Netdev List
 help / color / mirror / Atom feed
From: Stefano Garzarella <sgarzare@redhat.com>
To: "Michael S. Tsirkin" <mst@redhat.com>
Cc: netdev@vger.kernel.org, "Eric Dumazet" <edumazet@google.com>,
	"Stefan Hajnoczi" <stefanha@redhat.com>,
	virtualization@lists.linux.dev,
	"David S. Miller" <davem@davemloft.net>,
	"Jason Wang" <jasowang@redhat.com>,
	"Simon Horman" <horms@kernel.org>,
	linux-kernel@vger.kernel.org, "Paolo Abeni" <pabeni@redhat.com>,
	"Xuan Zhuo" <xuanzhuo@linux.alibaba.com>,
	kvm@vger.kernel.org, "Jakub Kicinski" <kuba@kernel.org>,
	"Eugenio Pérez" <eperezma@redhat.com>
Subject: Re: [PATCH net] vsock/virtio: fix skb overhead accounting to preserve full buf_alloc
Date: Fri, 8 May 2026 12:38:32 +0200	[thread overview]
Message-ID: <af28MAV0LF4qHVmB@sgarzare-redhat> (raw)
In-Reply-To: <20260508063104-mutt-send-email-mst@kernel.org>

On Fri, May 08, 2026 at 06:33:13AM -0400, Michael S. Tsirkin wrote:
>On Fri, May 08, 2026 at 12:01:50PM +0200, Stefano Garzarella wrote:
>> On Fri, May 08, 2026 at 05:53:07AM -0400, Michael S. Tsirkin wrote:
>> > On Fri, May 08, 2026 at 11:23:30AM +0200, Stefano Garzarella wrote:
>> > > From: Stefano Garzarella <sgarzare@redhat.com>
>> > >
>> > > After commit 059b7dbd20a6 ("vsock/virtio: fix potential unbounded skb
>> > > queue"), virtio_transport_inc_rx_pkt() subtracts per-skb overhead from
>> > > buf_alloc when checking whether a new packet fits.
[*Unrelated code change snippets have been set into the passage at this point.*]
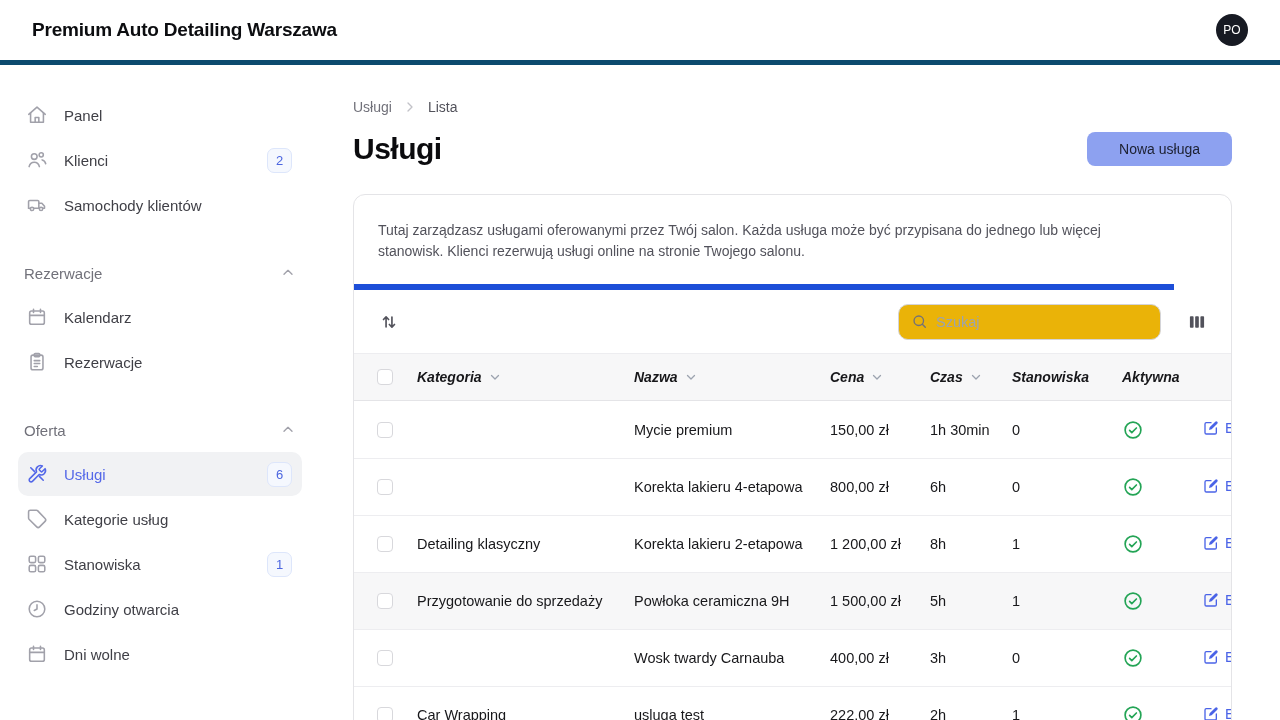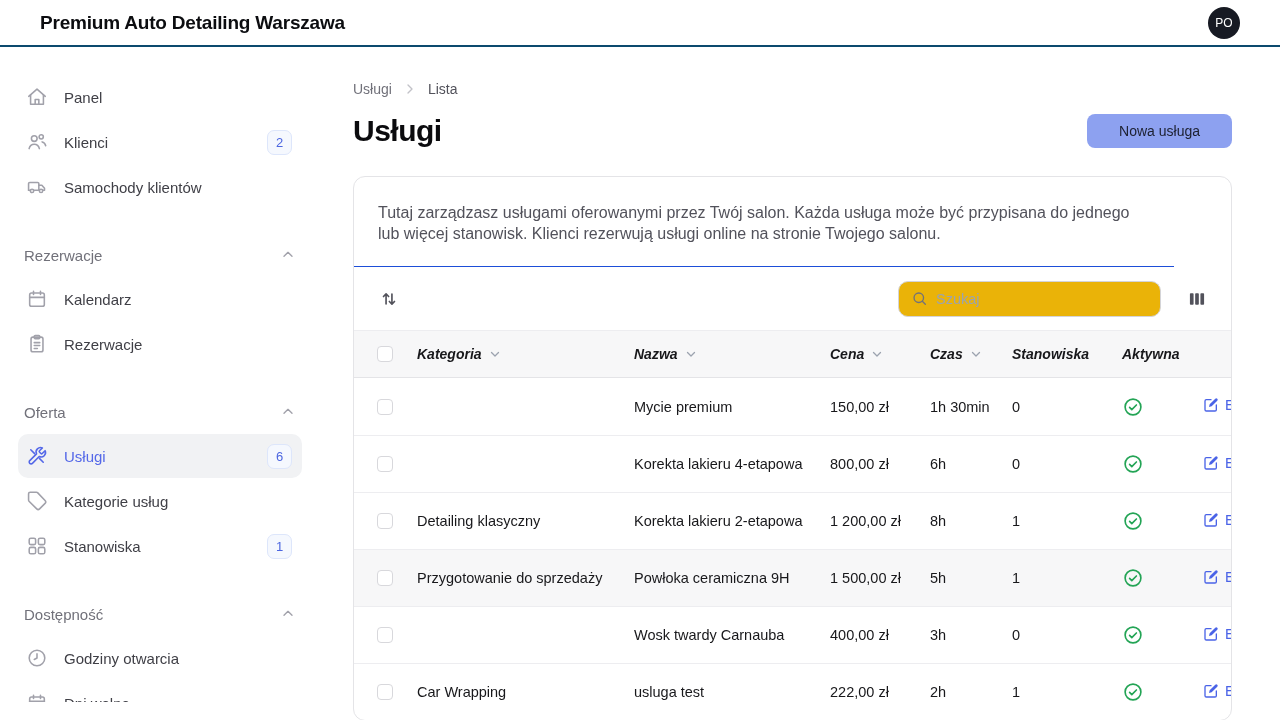"Premium Auto Detailing Warszawa" .topbar { border-bottom: 2px solid #0c4a6e -> 5px solid #0c4a6e; height: 47px -> 65px; padding: 0 40px -> 0 32px }
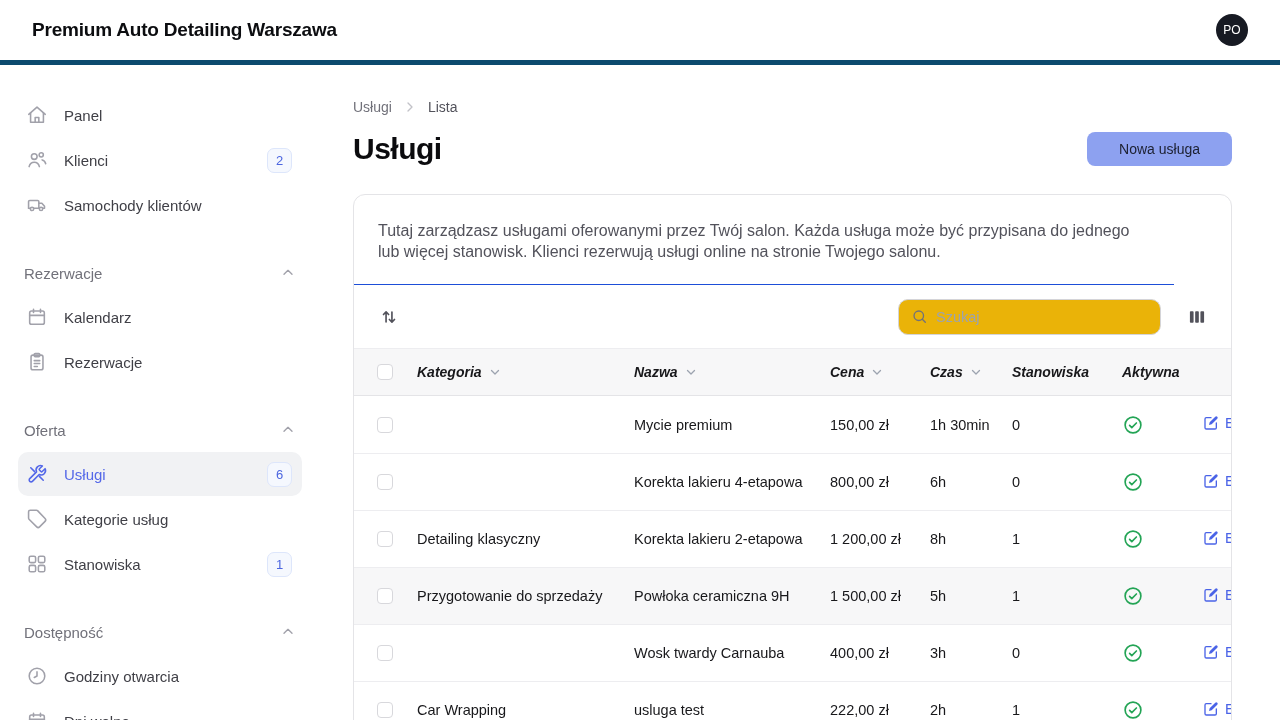"Tutaj zarządzasz usługami oferowanymi" .card-desc { border-bottom: 1px solid #1d4ed8 -> 6px solid #1d4ed8; font-size: 16px -> 14px }
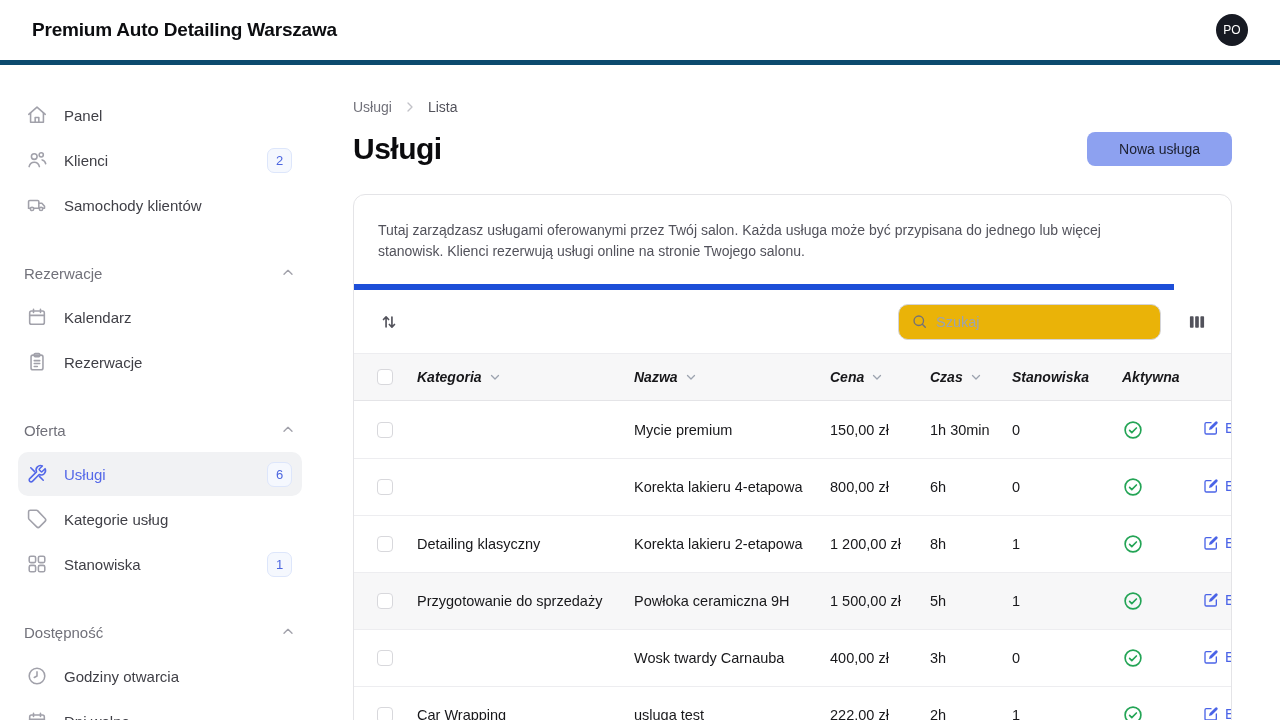"Dostępność" div.nav-section { html: <div> <span>Dostępność</span> <span> <svg> <path></path> </svg> </span> </div> -> none }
This reduces the
>> > > effective receive buffer below what the user configured via
>> > > SO_VM_SOCKETS_BUFFER_SIZE, causing legitimate data packets to be
>> > > silently dropped and applications that rely on the full buffer size
>> > > to deadlock.
>> > >
>> > > Also, the reduced space is not communicated to the remote peer, so
>> > > its credit calculation accounts more credit than the receiver will
>> > > actually accept, causing data loss (there is no retransmission).
>> > >
>> > > This also causes failures in tools/testing/vsock/vsock_test.c.
>> > > Test 18 sometimes fails, while test 22 always fails in this way:
>> > >     18 - SOCK_STREAM MSG_ZEROCOPY...hash mismatch
>> > >
>> > >     22 - SOCK_STREAM virtio credit update + SO_RCVLOWAT...send failed:
>> > >     Resource temporarily unavailable
>> > >
>> > > Fix this by introducing virtio_transport_rx_buf_size() to calculate the
>> > > size of the RX buffer based on the overhead. Using it in the acceptance
>> > > check, the advertised buf_alloc, and the credit update decision.
>> > > Use buf_alloc * 2 as total budget (payload + overhead), similar to how
>> > > SO_RCVBUF is doubled to reserve space for sk_buff metadata.
>> > > The function returns buf_alloc as long as overhead fits within the
>> > > reservation, then gradually reduces toward 0 as overhead exceeds
>> > > buf_alloc (e.g. under small-packet flooding), informing the peer to
>> > > slow down.
>> > >
>> > > Fixes: 059b7dbd20a6 ("vsock/virtio: fix potential unbounded skb queue")
>> > > Signed-off-by: Stefano Garzarella <sgarzare@redhat.com>
>> >
>> >
>> > unfortunately, this is a bit of a spec violation and there is no guarantee
>> > it helps.
>>
>> Loosing data like we are doing in 059b7dbd20a6 is even worse IMHO.
>>
>> >
>> > a spec violation because the spec says:
>> > Only payload bytes are counted and header bytes are not
>> > included
>> >
>> > and the implication is that a side can not reduce its own buf_alloc.
>> >
>> > no guarantee because the other side is not required to process your
>> > packets, so it might not see your buf alloc reduction.
>> >
>> > as designed in the current spec, you can only increase your buf alloc,
>> > not decrease it.
>>
>> We never enforced this, currently an user can reduce it by
>> SO_VM_SOCKETS_BUFFER_SIZE and we haven't blocked it since virtio-vsock was
>> introduced, should we update the spec?
>
>
>it's not that we need to enforce it, it's that all synchronization
>assumes this. as in, anyone can use an old copy until they run out
>of credits.
>
>
>> >
>> > what can be done:
>> > - more efficient storage for small packets (poc i posted)
>> > - reduce buf alloc ahead of the time
>>
>> That's basically what I'm doing here: I'm using twice the size of
>> `buf_alloc` (just like `SO_RCVBUF` does for other socket types) and telling
>> the other peer just `buf_alloc`.
>>
>> But then, somehow, we have to let the other person know that we're running
>> out of space. With this patch that only happens when the other peer isn't
>> behaving properly, sending so many small packets that the overhead exceeds
>> `buf_alloc`.
>>
>> Stefano
>
>what is "not proper" here, it is up to the application what to send.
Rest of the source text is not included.